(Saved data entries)
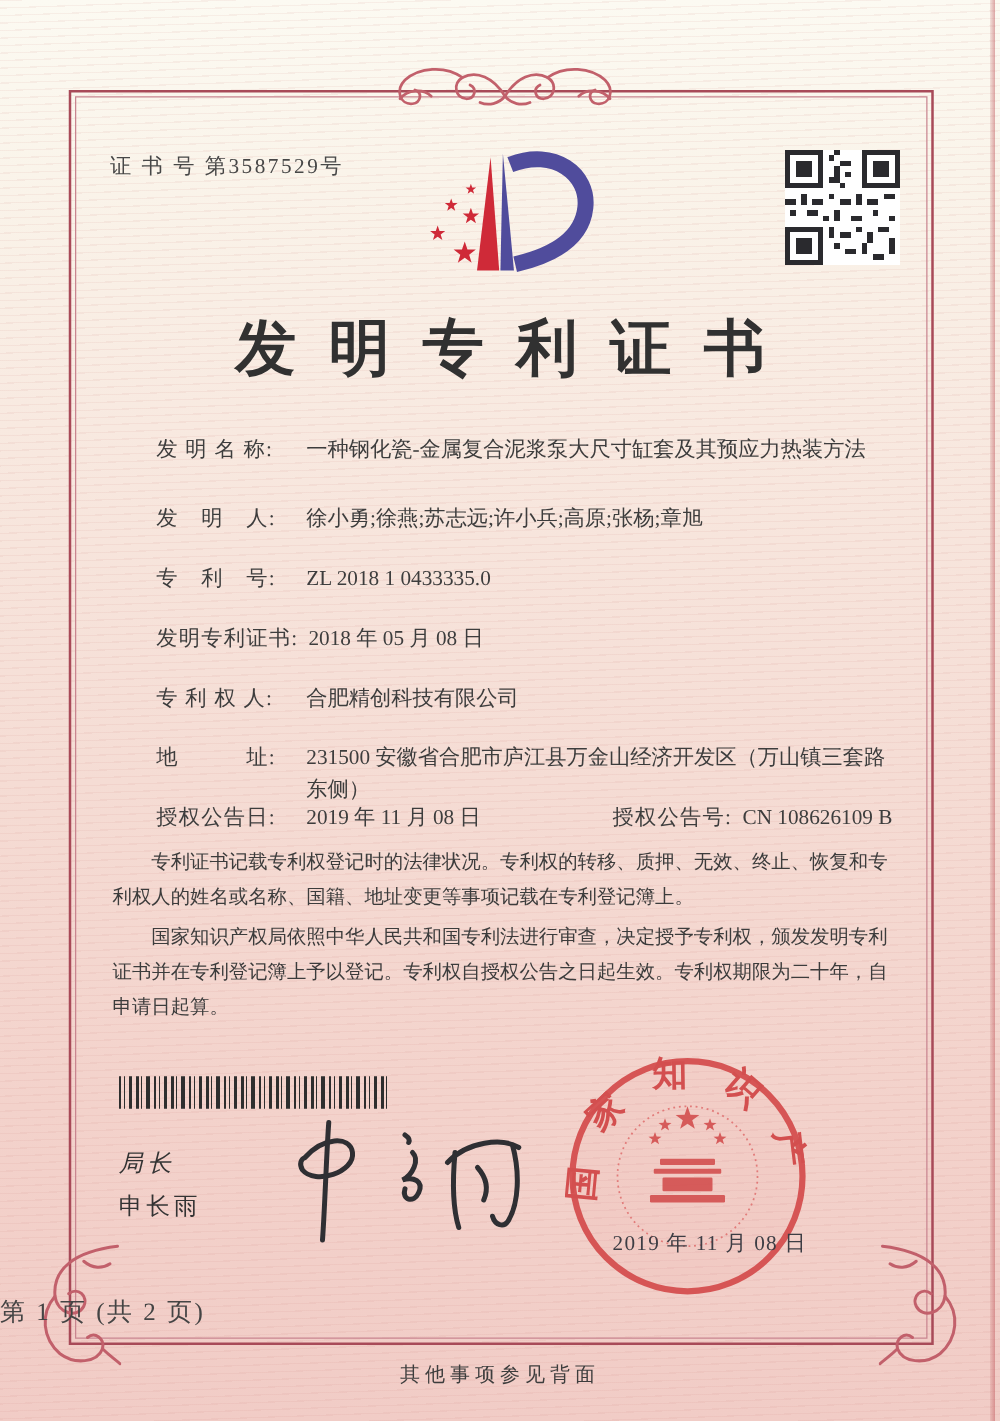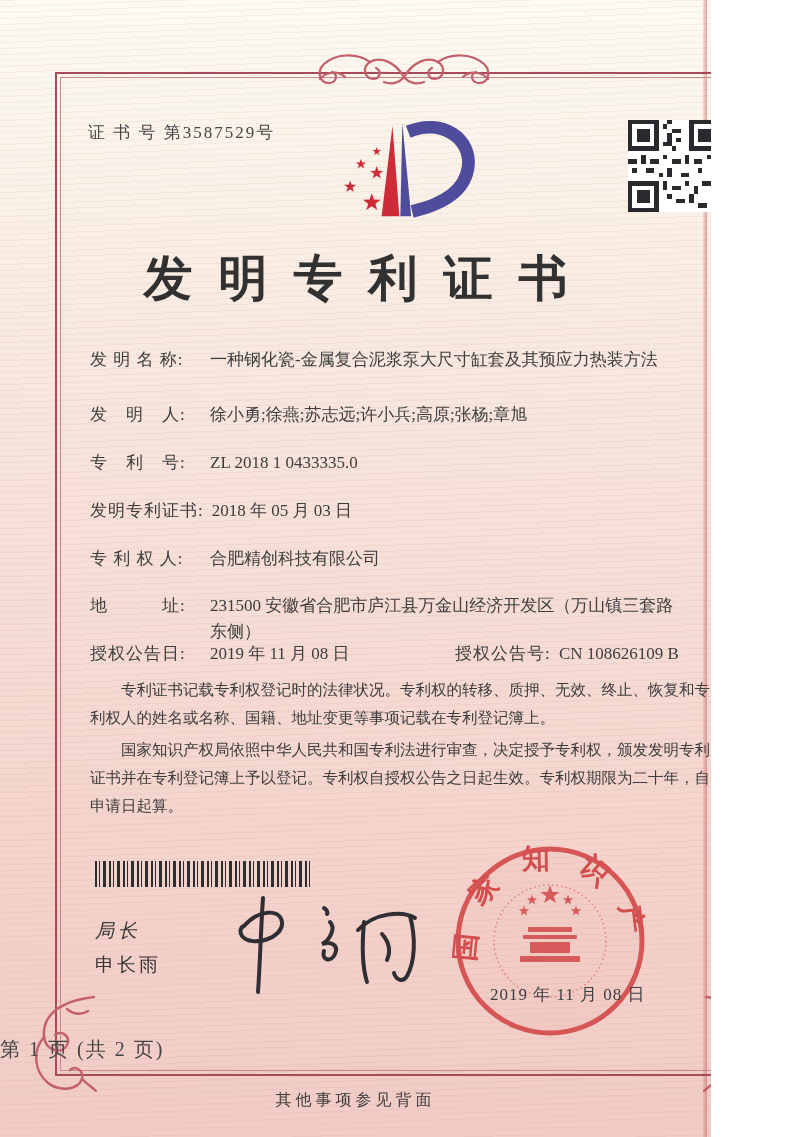--- a/index.html
+++ b/index.html
@@ -4,7 +4,7 @@
 <style>
   html,body{margin:0;padding:0;background:#ffffff;}
   .page{
-    position:relative;width:711px;height:1137px;overflow:hidden;
+    position:relative;width:800px;height:1137px;overflow:hidden;
     font-family:"Liberation Serif","DejaVu Serif",serif;color:#3a3a3a;
     background:linear-gradient(180deg,#fcfaf2 0%,#faf4ea 12%,#f8e9e0 30%,#f5dcd4 55%,#f3d2cb 78%,#f1ccc6 100%);
   }

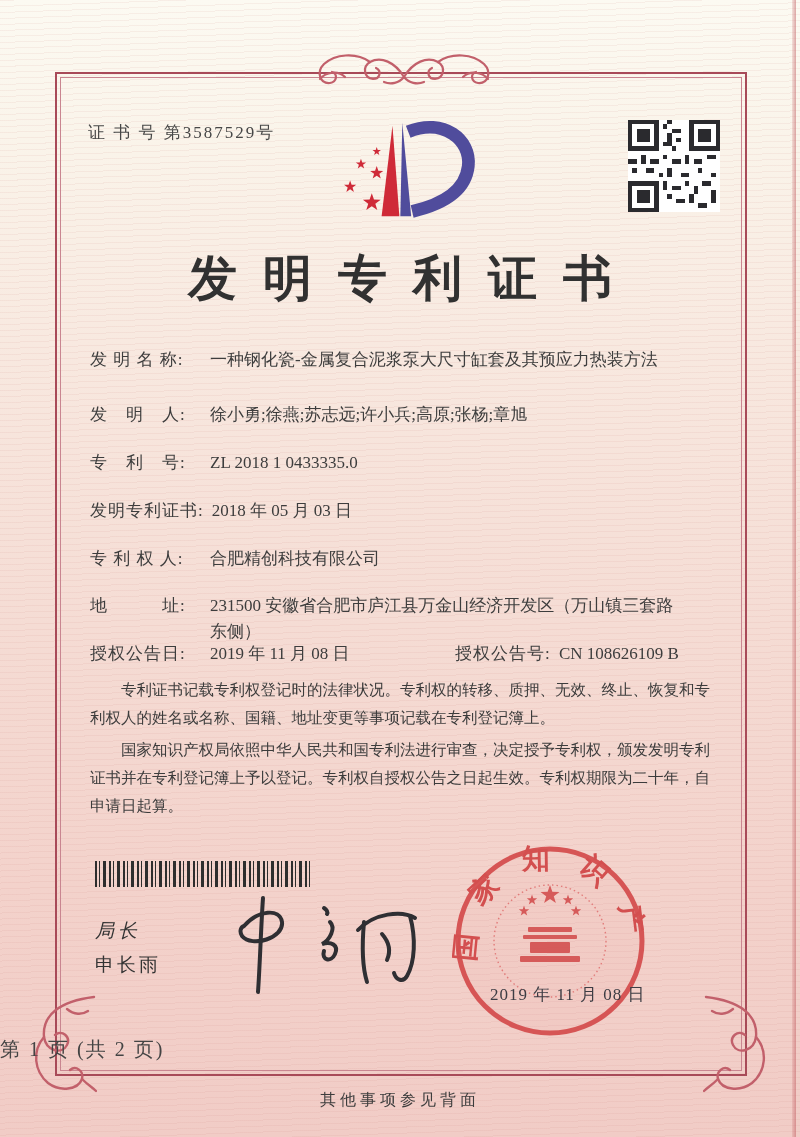--- a/index.html
+++ b/index.html
@@ -23,7 +23,7 @@
   .title{left:0;right:0;top:246px;text-align:center;font-size:49px;font-weight:600;
     letter-spacing:26px;text-indent:26px;color:#313131;}
   .field{left:90px;width:640px;font-size:17px;color:#3d3d3d;line-height:1.5;}
-  .field .lbl{display:inline-block;min-width:112px;vertical-align:top;letter-spacing:1px;}
+  .field .lbl{display:inline-block;min-width:112px;vertical-align:top;letter-spacing:1px;margin-left:35px;}
   .field .val{display:inline-block;vertical-align:top;max-width:480px;margin-left:8px;}
   .pair2{position:absolute;left:365px;top:0;}
   .paras{left:90px;top:676px;width:630px;font-size:15.5px;line-height:1.8;color:#3c3c3c;}

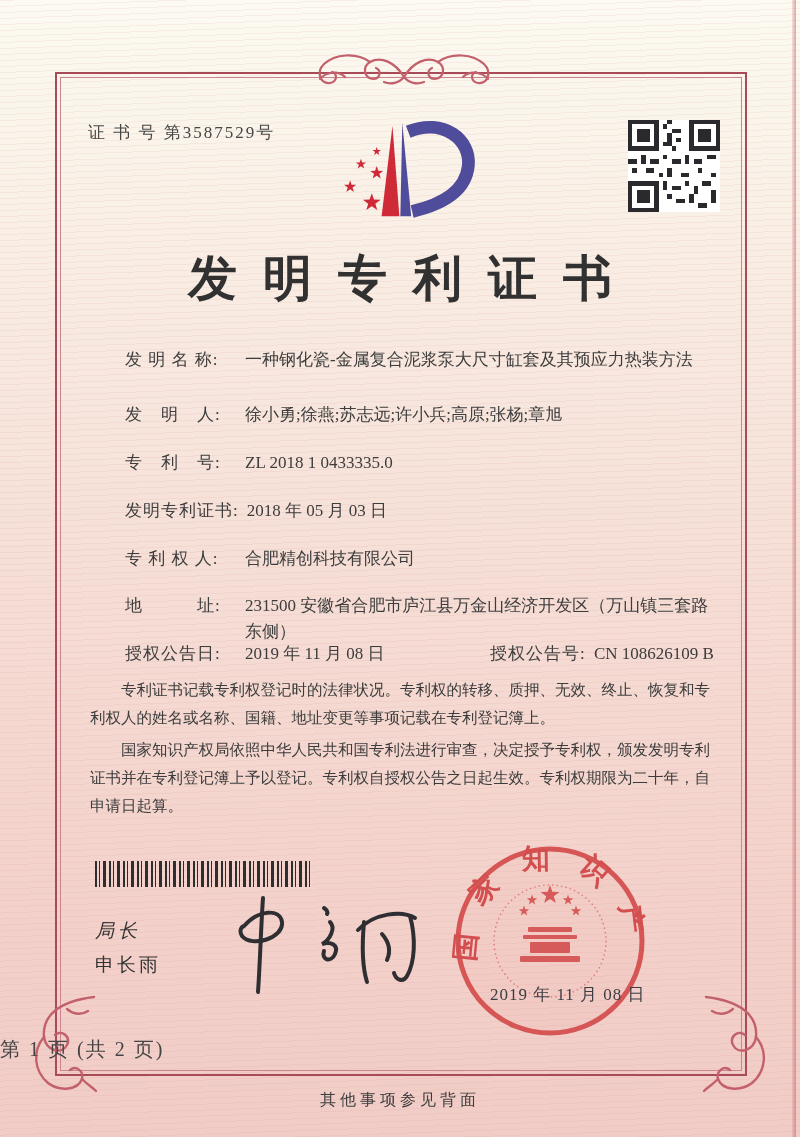--- a/index.html
+++ b/index.html
@@ -131,7 +131,7 @@
     <span class="lbl">专　利　号:</span><span class="val">ZL 2018 1 0433335.0</span>
   </div>
   <div class="abs field" style="top:498px;">
-    <span class="lbl">发明专利证书:</span><span class="val">2018 年 05 月 03 日</span>
+    <span class="lbl">发明专利证书:</span><span class="val">2018 年 05 月 08 日</span>
   </div>
   <div class="abs field" style="top:546px;">
     <span class="lbl">专 利 权 人:</span><span class="val">合肥精创科技有限公司</span>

Exercise prompt —
Lines that contain "height" are the result; find them in the entries above and copy each one.

Written answer —
-    position:relative;width:711px;height:1137px;overflow:hidden;
+    position:relative;width:800px;height:1137px;overflow:hidden;
   .field{left:90px;width:640px;font-size:17px;color:#3d3d3d;line-height:1.5;}
   .paras{left:90px;top:676px;width:630px;font-size:15.5px;line-height:1.8;color:#3c3c3c;}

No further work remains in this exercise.